> _PROBLEM_:
After locating the line that contains "position:absolute; left:68px; top:60px;" in the data below, set down exactly that line and each one after it through the line that contains "-148,21 +148,21 @@", and nothing more.

---- INPUT FOR THIS TASK

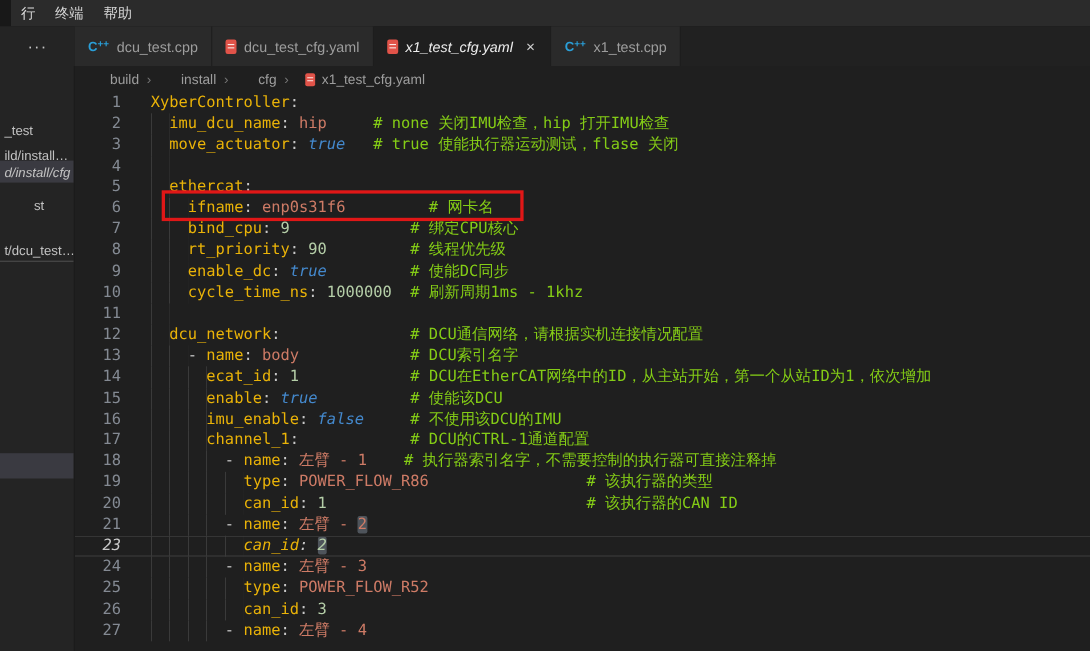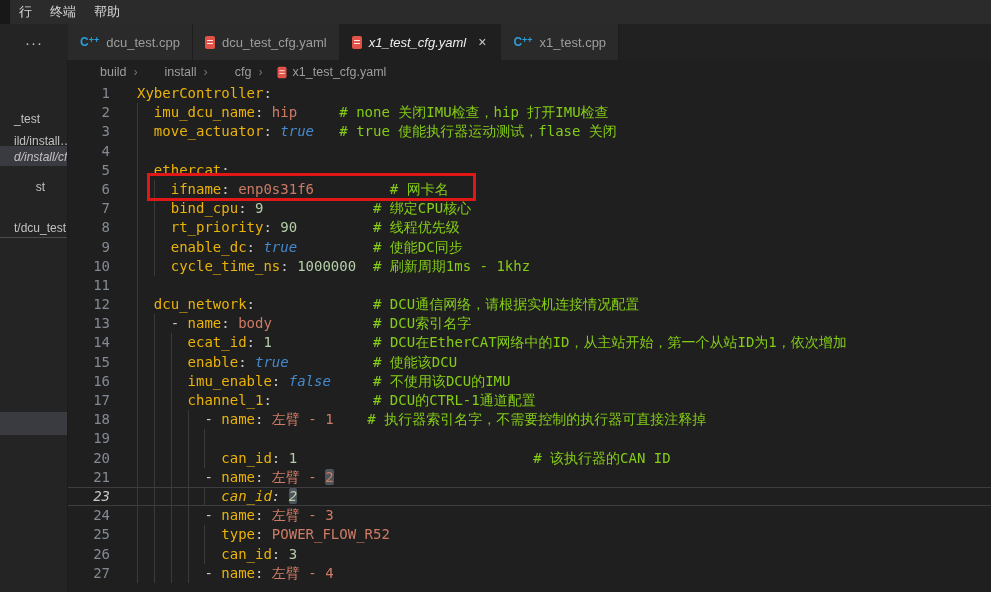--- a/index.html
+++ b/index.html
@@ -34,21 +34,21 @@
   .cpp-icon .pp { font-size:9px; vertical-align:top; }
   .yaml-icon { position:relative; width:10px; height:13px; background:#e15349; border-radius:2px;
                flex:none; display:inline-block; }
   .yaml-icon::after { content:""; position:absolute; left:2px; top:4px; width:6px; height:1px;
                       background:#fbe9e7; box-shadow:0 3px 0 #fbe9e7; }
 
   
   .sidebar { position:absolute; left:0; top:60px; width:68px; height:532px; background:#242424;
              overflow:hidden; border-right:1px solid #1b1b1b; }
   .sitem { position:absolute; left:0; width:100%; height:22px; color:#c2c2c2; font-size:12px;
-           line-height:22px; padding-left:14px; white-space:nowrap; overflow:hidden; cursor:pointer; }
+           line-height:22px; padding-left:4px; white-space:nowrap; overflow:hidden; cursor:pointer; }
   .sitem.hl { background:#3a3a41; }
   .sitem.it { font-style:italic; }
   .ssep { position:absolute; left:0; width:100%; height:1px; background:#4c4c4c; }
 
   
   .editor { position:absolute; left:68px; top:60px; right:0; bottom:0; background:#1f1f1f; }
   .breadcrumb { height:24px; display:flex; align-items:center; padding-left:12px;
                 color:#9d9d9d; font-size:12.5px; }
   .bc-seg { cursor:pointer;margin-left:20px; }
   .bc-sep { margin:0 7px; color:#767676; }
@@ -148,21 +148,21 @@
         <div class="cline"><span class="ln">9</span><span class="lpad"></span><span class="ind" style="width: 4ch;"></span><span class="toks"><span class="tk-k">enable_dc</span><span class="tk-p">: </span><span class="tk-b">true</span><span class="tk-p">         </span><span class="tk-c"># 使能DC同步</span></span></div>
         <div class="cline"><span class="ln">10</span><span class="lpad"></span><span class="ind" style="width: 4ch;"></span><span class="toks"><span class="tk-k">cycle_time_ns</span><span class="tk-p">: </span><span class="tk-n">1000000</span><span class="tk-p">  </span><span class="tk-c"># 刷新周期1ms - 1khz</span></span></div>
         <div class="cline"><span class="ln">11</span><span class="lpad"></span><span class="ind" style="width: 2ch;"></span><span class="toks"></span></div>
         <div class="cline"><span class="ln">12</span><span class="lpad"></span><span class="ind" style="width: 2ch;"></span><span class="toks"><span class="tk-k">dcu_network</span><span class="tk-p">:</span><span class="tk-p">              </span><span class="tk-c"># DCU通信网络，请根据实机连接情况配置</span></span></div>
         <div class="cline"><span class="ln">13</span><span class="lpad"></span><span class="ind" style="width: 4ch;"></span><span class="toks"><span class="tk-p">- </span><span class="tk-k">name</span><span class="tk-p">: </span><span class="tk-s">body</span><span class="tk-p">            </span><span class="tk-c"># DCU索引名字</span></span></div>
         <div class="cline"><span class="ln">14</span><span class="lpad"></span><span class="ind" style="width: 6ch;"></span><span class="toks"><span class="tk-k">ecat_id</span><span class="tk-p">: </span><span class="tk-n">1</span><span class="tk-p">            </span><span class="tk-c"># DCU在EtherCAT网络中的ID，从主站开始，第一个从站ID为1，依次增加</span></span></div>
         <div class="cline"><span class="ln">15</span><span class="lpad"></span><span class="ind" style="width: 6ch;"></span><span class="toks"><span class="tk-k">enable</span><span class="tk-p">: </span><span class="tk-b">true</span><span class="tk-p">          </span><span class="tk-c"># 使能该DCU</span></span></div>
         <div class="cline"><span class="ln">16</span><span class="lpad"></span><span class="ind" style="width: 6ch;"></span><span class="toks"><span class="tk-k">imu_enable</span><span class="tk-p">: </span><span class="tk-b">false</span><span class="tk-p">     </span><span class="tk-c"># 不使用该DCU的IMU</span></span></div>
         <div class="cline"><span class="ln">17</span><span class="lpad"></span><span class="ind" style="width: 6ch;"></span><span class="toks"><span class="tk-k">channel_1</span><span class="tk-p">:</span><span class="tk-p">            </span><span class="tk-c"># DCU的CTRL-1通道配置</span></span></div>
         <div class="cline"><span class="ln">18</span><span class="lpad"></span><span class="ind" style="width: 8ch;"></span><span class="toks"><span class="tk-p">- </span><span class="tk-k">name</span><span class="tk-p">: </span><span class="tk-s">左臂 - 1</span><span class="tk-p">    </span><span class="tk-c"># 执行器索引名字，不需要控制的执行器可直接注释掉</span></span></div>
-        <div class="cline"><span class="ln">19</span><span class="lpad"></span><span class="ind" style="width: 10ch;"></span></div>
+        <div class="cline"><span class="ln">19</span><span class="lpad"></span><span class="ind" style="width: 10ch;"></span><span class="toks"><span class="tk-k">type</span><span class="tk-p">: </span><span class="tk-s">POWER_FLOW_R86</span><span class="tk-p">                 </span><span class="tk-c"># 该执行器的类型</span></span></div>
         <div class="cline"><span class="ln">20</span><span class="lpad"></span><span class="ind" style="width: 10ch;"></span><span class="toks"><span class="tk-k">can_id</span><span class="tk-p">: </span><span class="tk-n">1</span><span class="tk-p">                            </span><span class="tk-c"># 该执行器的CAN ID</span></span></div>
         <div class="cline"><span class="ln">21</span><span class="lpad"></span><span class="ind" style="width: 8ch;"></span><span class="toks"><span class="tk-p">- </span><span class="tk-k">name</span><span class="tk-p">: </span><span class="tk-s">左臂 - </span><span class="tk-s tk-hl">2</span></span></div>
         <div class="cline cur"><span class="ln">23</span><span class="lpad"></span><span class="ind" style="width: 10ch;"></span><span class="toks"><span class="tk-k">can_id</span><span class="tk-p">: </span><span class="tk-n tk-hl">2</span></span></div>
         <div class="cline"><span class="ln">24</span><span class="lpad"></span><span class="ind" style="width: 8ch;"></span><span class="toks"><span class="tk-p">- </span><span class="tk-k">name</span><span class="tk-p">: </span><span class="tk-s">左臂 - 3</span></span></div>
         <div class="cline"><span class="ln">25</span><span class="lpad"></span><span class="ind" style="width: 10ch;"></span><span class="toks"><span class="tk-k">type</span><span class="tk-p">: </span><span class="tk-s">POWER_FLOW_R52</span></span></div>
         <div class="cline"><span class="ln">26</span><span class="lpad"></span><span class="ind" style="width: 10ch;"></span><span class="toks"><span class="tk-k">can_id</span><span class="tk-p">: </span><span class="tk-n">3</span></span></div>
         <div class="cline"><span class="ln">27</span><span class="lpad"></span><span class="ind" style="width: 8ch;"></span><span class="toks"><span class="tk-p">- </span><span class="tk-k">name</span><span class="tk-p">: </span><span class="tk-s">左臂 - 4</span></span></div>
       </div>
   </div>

--------

> _EXERCISE SOLUTION_:
   .editor { position:absolute; left:68px; top:60px; right:0; bottom:0; background:#1f1f1f; }
   .breadcrumb { height:24px; display:flex; align-items:center; padding-left:12px;
                 color:#9d9d9d; font-size:12.5px; }
   .bc-seg { cursor:pointer;margin-left:20px; }
   .bc-sep { margin:0 7px; color:#767676; }
@@ -148,21 +148,21 @@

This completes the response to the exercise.